| The problem |
Will you write out the data exactly, excluding every picture?

| Input |
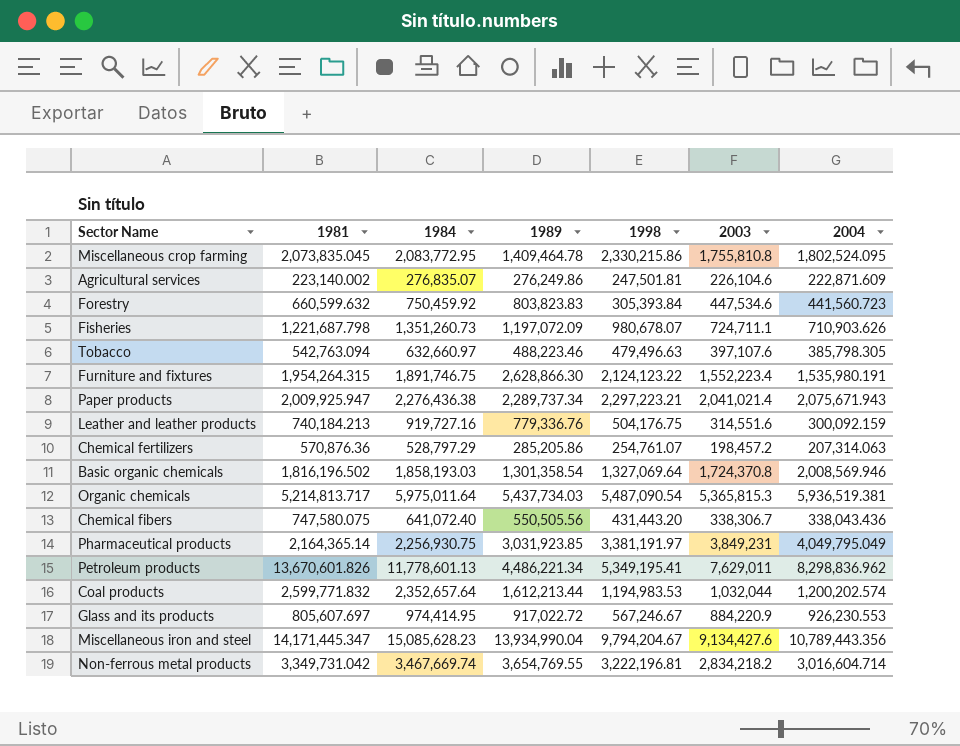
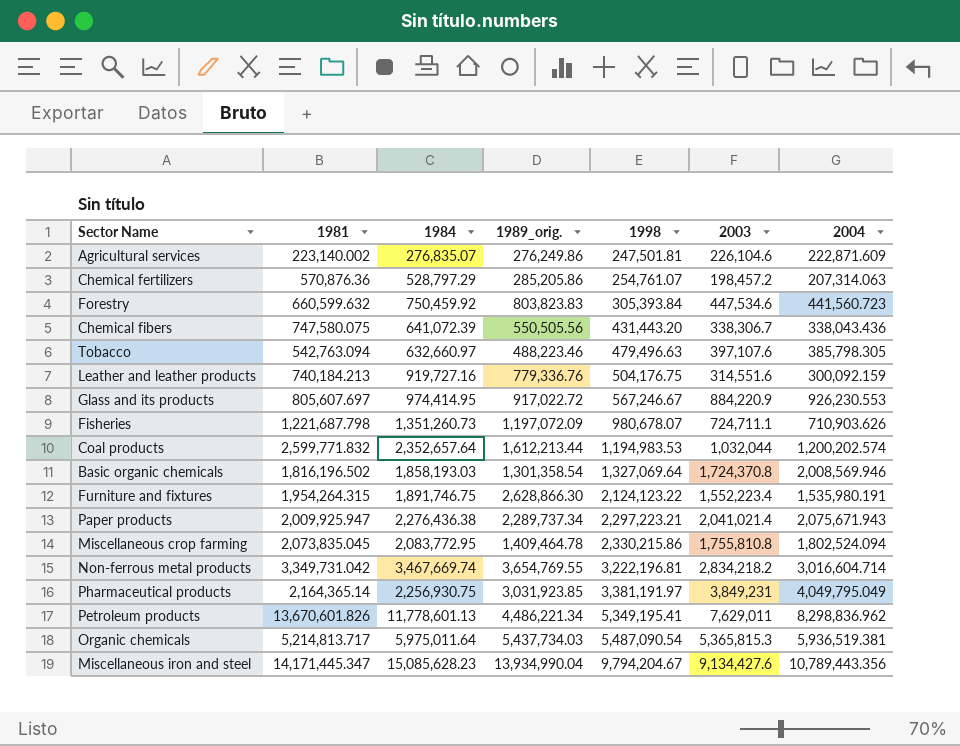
row order: none -> 1998 ascending
column name: 1989 -> 1989_orig.
Chemical fibers | 1984: 641,072.40 -> 641,072.39
Miscellaneous crop farming | 2004: 1,802,524.095 -> 1,802,524.094

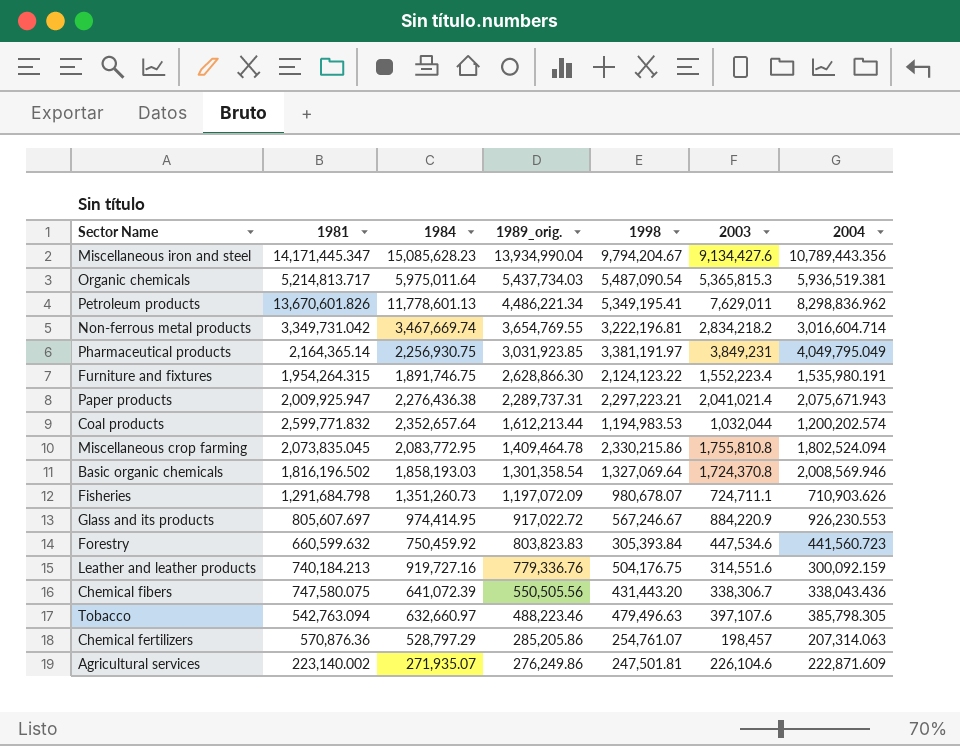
row order: 1998 ascending -> 1989_orig. descending
Paper products | 1989_orig.: 2,289,737.34 -> 2,289,737.31
Fisheries | 1981: 1,221,687.798 -> 1,291,684.798
Chemical fertilizers | 2003: 198,457.2 -> 198,457
Agricultural services | 1984: 276,835.07 -> 271,935.07

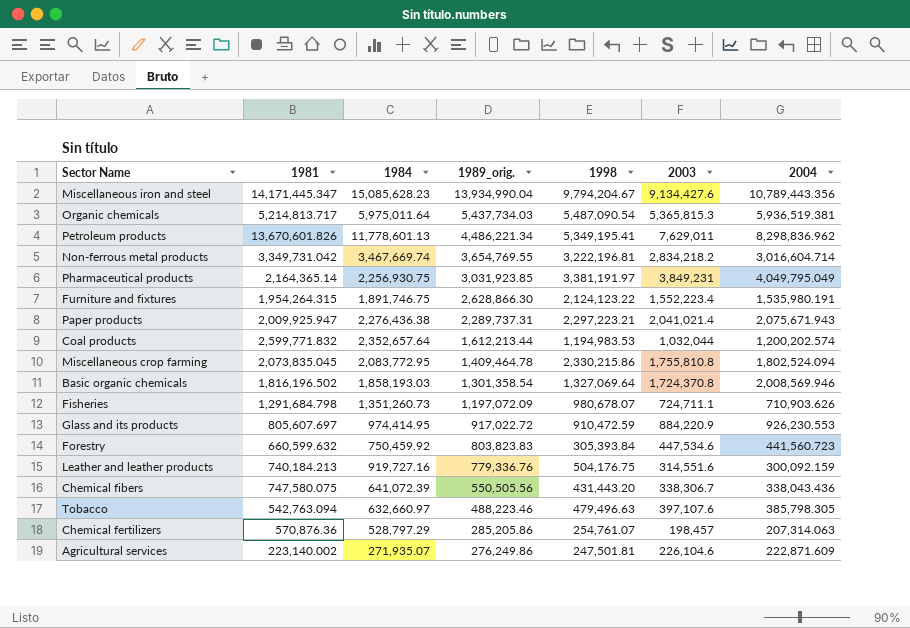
Glass and its products | 1998: 567,246.67 -> 910,472.59

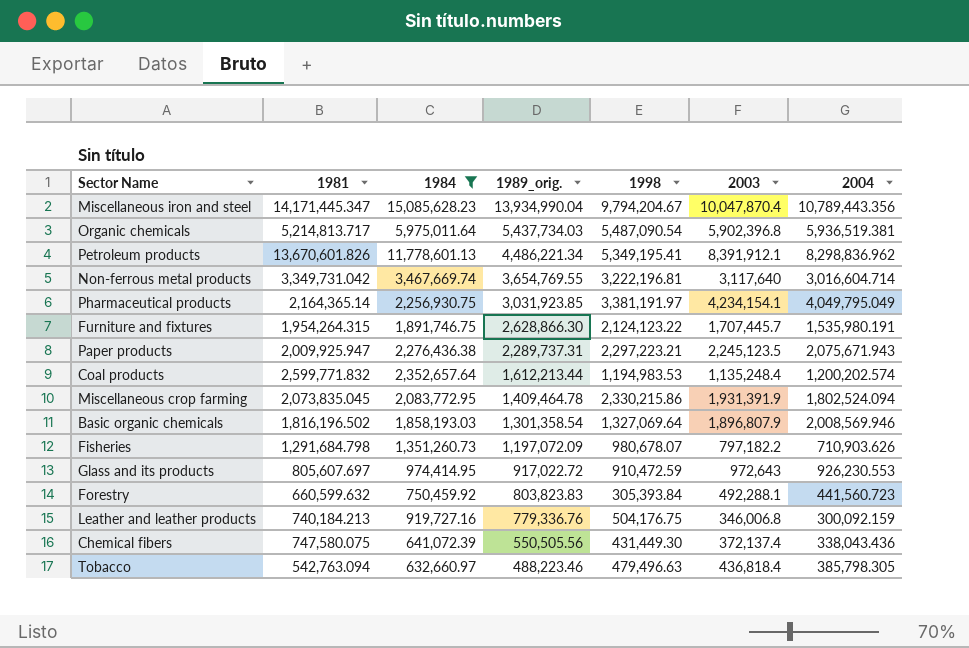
filter: none -> 1984 >= 632,660.97
Miscellaneous iron and steel | 2003: 9,134,427.6 -> 10,047,870.4
Organic chemicals | 2003: 5,365,815.3 -> 5,902,396.8
Petroleum products | 2003: 7,629,011 -> 8,391,912.1
Non-ferrous metal products | 2003: 2,834,218.2 -> 3,117,640
Pharmaceutical products | 2003: 3,849,231 -> 4,234,154.1
Furniture and fixtures | 2003: 1,552,223.4 -> 1,707,445.7
Paper products | 2003: 2,041,021.4 -> 2,245,123.5
Coal products | 2003: 1,032,044 -> 1,135,248.4
Miscellaneous crop farming | 2003: 1,755,810.8 -> 1,931,391.9
Basic organic chemicals | 2003: 1,724,370.8 -> 1,896,807.9
Fisheries | 2003: 724,711.1 -> 797,182.2
Glass and its products | 2003: 884,220.9 -> 972,643
Forestry | 2003: 447,534.6 -> 492,288.1
Leather and leather products | 2003: 314,551.6 -> 346,006.8
Chemical fibers | 1998: 431,443.20 -> 431,449.30
Chemical fibers | 2003: 338,306.7 -> 372,137.4
Tobacco | 2003: 397,107.6 -> 436,818.4

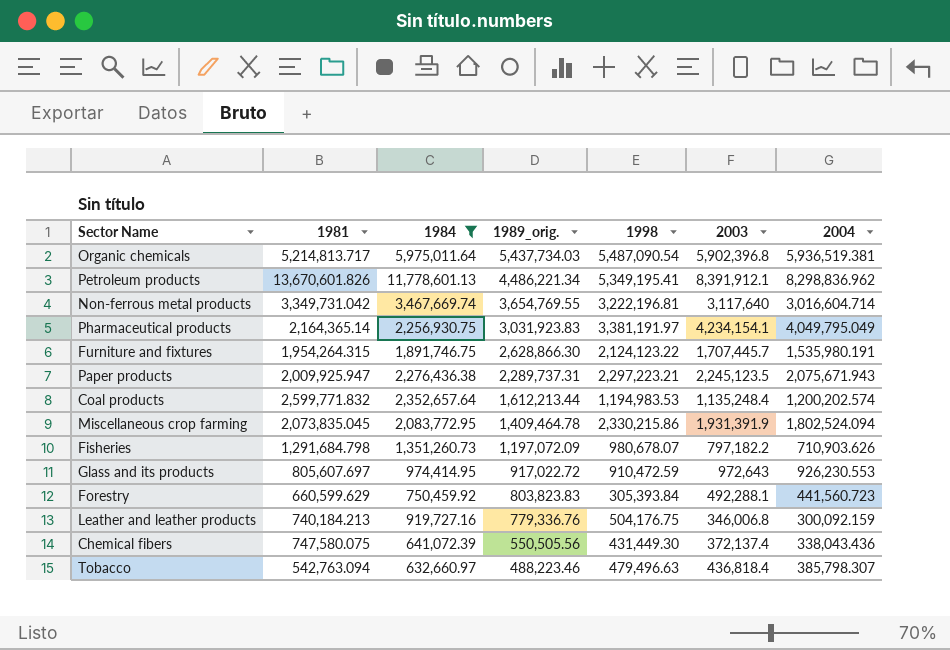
row Miscellaneous iron and steel: 14,171,445.347 | 15,085,628.23 | 13,934,990.04 | 9,794,204.67 | 10,047,870.4 | 10,789,443.356 -> none
row Basic organic chemicals: 1,816,196.502 | 1,858,193.03 | 1,301,358.54 | 1,327,069.64 | 1,896,807.9 | 2,008,569.946 -> none
Pharmaceutical products | 1989_orig.: 3,031,923.85 -> 3,031,923.83
Forestry | 1981: 660,599.632 -> 660,599.629
Tobacco | 2004: 385,798.305 -> 385,798.307

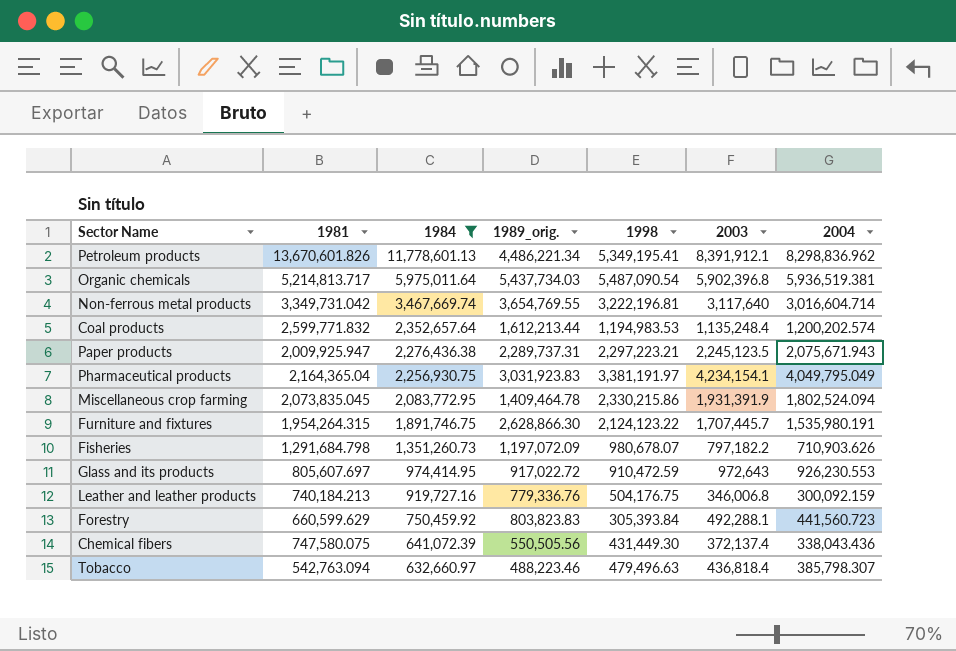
row order: 1989_orig. descending -> 1984 descending
Pharmaceutical products | 1981: 2,164,365.14 -> 2,164,365.04

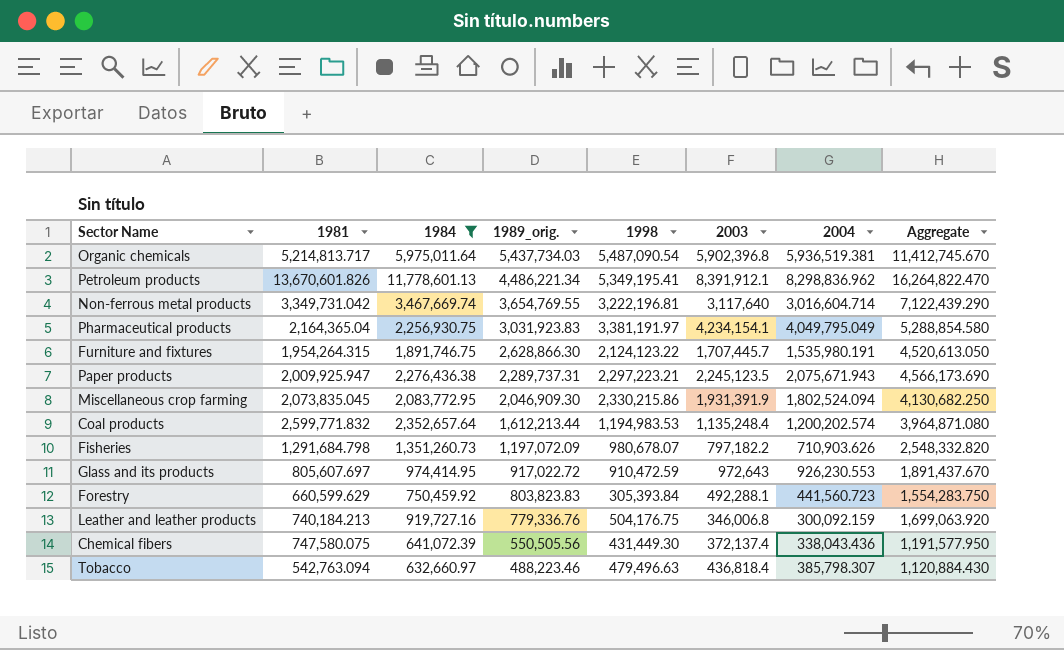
row order: 1984 descending -> 1989_orig. descending
column Aggregate | formula: none -> [1984] + [1989_orig.]
Miscellaneous crop farming | 1989_orig.: 1,409,464.78 -> 2,046,909.30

| Exercise solution |
row order: none -> 1998 ascending
column name: 1989 -> 1989_orig.
Chemical fibers | 1984: 641,072.40 -> 641,072.39
Miscellaneous crop farming | 2004: 1,802,524.095 -> 1,802,524.094

row order: 1998 ascending -> 1989_orig. descending
Paper products | 1989_orig.: 2,289,737.34 -> 2,289,737.31
Fisheries | 1981: 1,221,687.798 -> 1,291,684.798
Chemical fertilizers | 2003: 198,457.2 -> 198,457
Agricultural services | 1984: 276,835.07 -> 271,935.07

Glass and its products | 1998: 567,246.67 -> 910,472.59

filter: none -> 1984 >= 632,660.97
Miscellaneous iron and steel | 2003: 9,134,427.6 -> 10,047,870.4
Organic chemicals | 2003: 5,365,815.3 -> 5,902,396.8
Petroleum products | 2003: 7,629,011 -> 8,391,912.1
Non-ferrous metal products | 2003: 2,834,218.2 -> 3,117,640
Pharmaceutical products | 2003: 3,849,231 -> 4,234,154.1
Furniture and fixtures | 2003: 1,552,223.4 -> 1,707,445.7
Paper products | 2003: 2,041,021.4 -> 2,245,123.5
Coal products | 2003: 1,032,044 -> 1,135,248.4
Miscellaneous crop farming | 2003: 1,755,810.8 -> 1,931,391.9
Basic organic chemicals | 2003: 1,724,370.8 -> 1,896,807.9
Fisheries | 2003: 724,711.1 -> 797,182.2
Glass and its products | 2003: 884,220.9 -> 972,643
Forestry | 2003: 447,534.6 -> 492,288.1
Leather and leather products | 2003: 314,551.6 -> 346,006.8
Chemical fibers | 1998: 431,443.20 -> 431,449.30
Chemical fibers | 2003: 338,306.7 -> 372,137.4
Tobacco | 2003: 397,107.6 -> 436,818.4

row Miscellaneous iron and steel: 14,171,445.347 | 15,085,628.23 | 13,934,990.04 | 9,794,204.67 | 10,047,870.4 | 10,789,443.356 -> none
row Basic organic chemicals: 1,816,196.502 | 1,858,193.03 | 1,301,358.54 | 1,327,069.64 | 1,896,807.9 | 2,008,569.946 -> none
Pharmaceutical products | 1989_orig.: 3,031,923.85 -> 3,031,923.83
Forestry | 1981: 660,599.632 -> 660,599.629
Tobacco | 2004: 385,798.305 -> 385,798.307

row order: 1989_orig. descending -> 1984 descending
Pharmaceutical products | 1981: 2,164,365.14 -> 2,164,365.04

row order: 1984 descending -> 1989_orig. descending
column Aggregate | formula: none -> [1984] + [1989_orig.]
Miscellaneous crop farming | 1989_orig.: 1,409,464.78 -> 2,046,909.30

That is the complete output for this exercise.